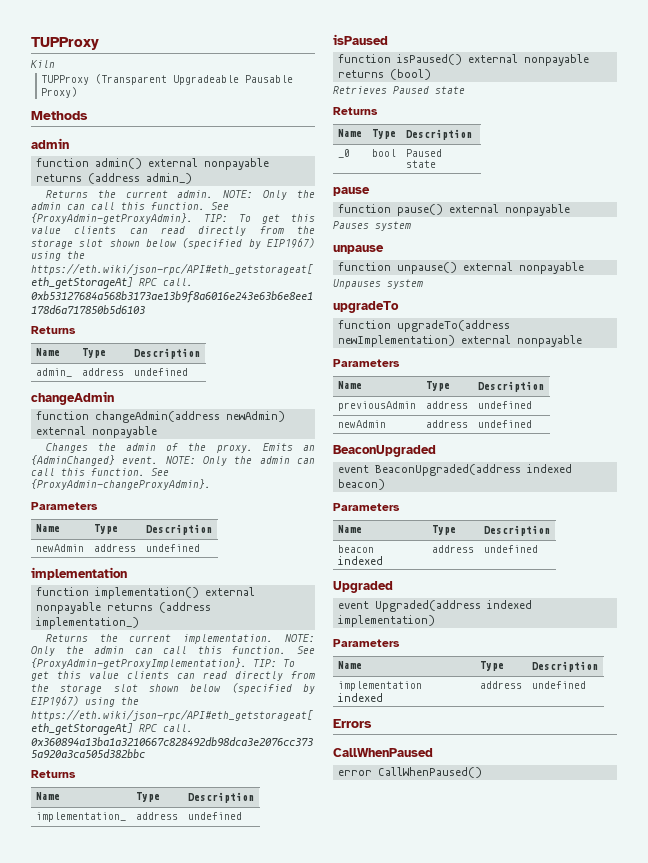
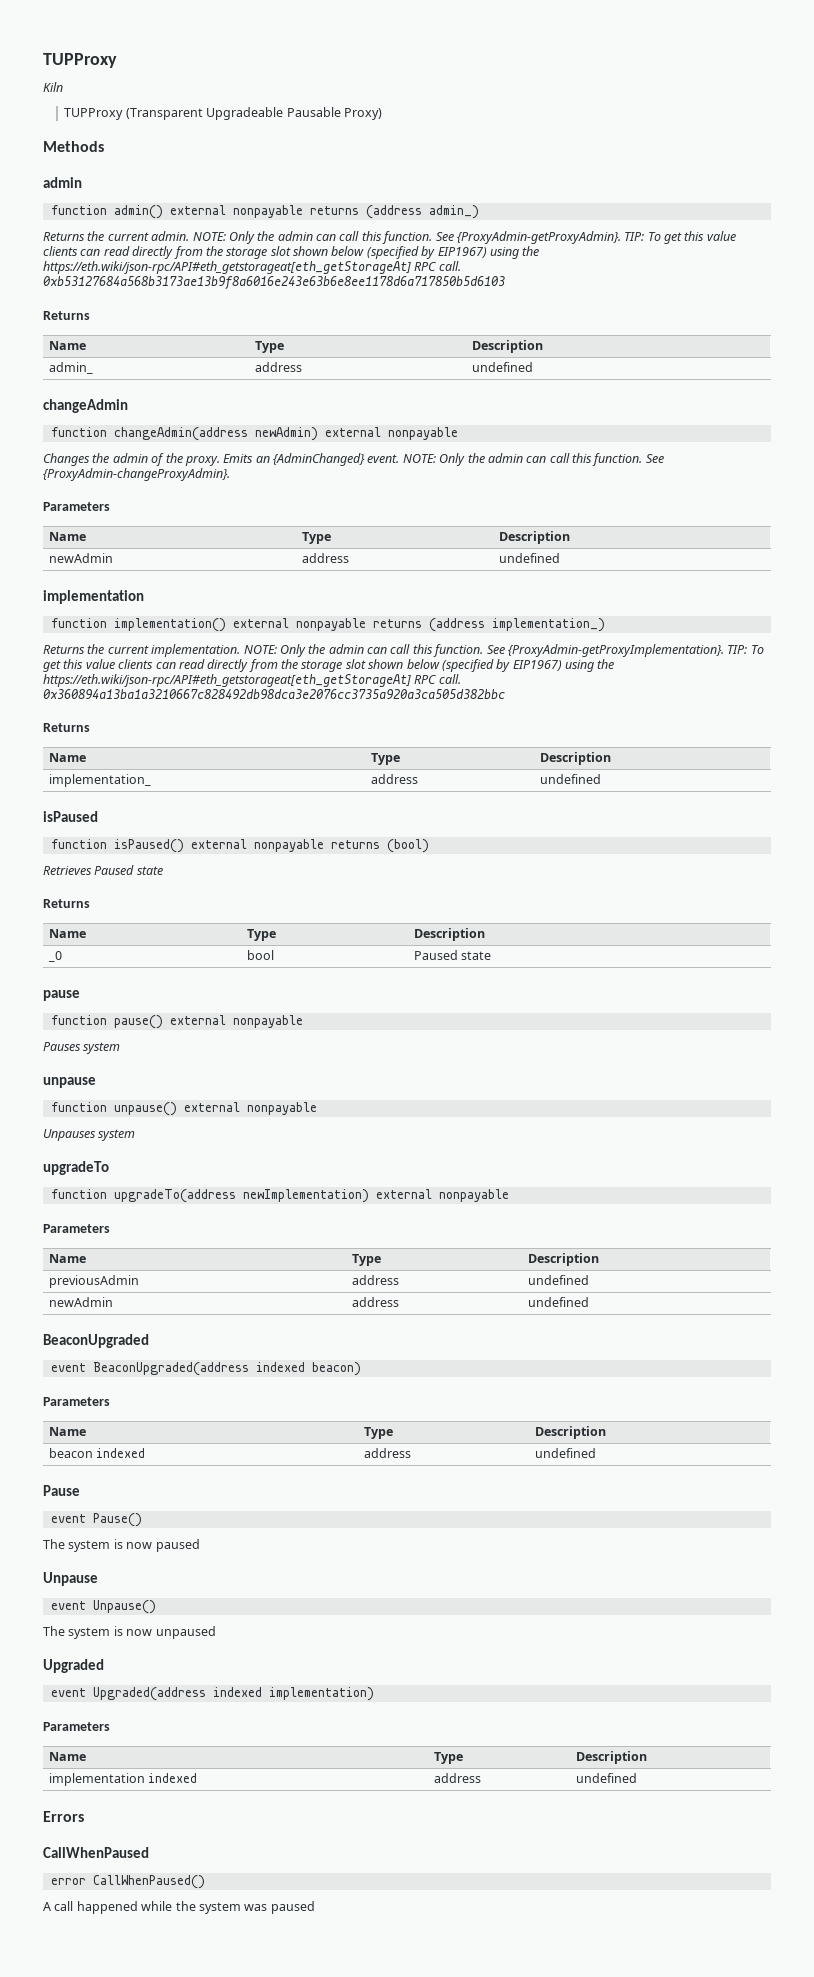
+ Pause
+ event Pause()
+ The system is now paused
+ Unpause
+ event Unpause()
+ The system is now unpaused
+ A call happened while the system was paused

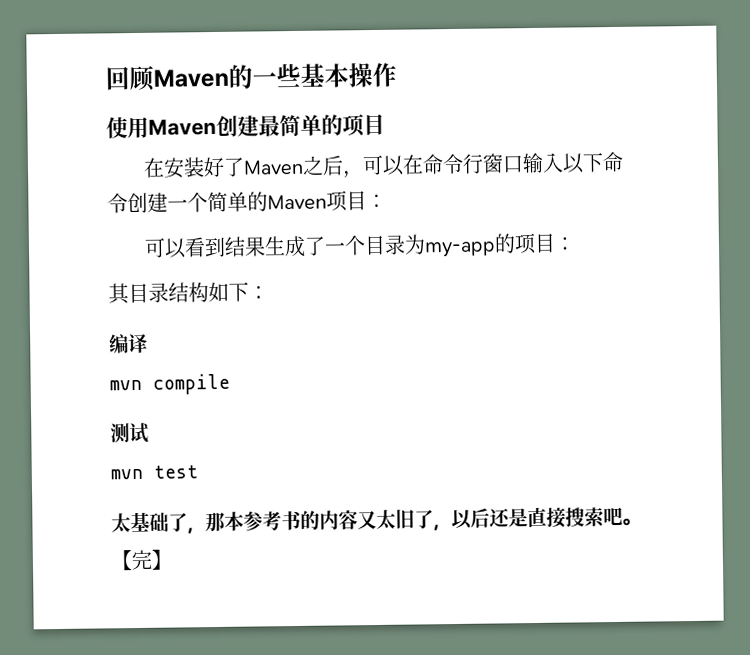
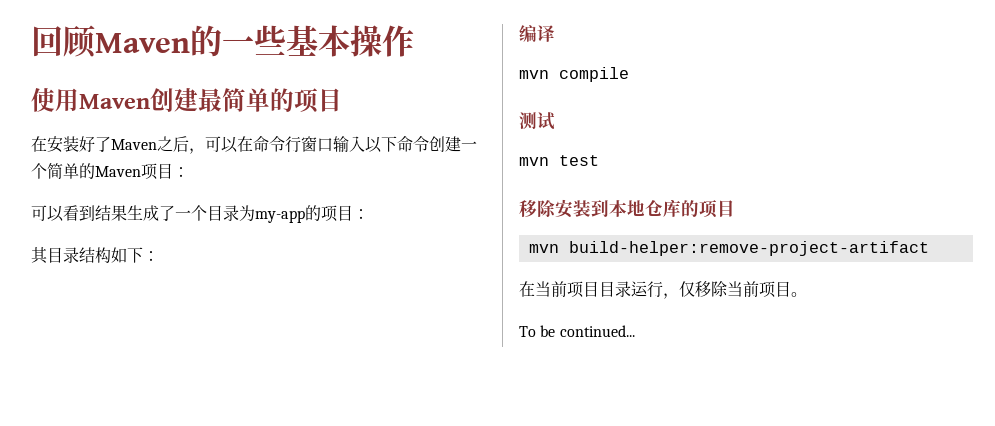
- 太基础了，那本参考书的内容又太旧了，以后还是直接搜索吧。
- 【完】
+ 移除安装到本地仓库的项目
+ mvn build-helper:remove-project-artifact
+ 在当前项目目录运行，仅移除当前项目。
+ To be continued...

Activity
Leave out the images and copy all remaining data word for word.

Expected answer
+ Pause
+ event Pause()
+ The system is now paused
+ Unpause
+ event Unpause()
+ The system is now unpaused
+ A call happened while the system was paused

- 太基础了，那本参考书的内容又太旧了，以后还是直接搜索吧。
- 【完】
+ 移除安装到本地仓库的项目
+ mvn build-helper:remove-project-artifact
+ 在当前项目目录运行，仅移除当前项目。
+ To be continued...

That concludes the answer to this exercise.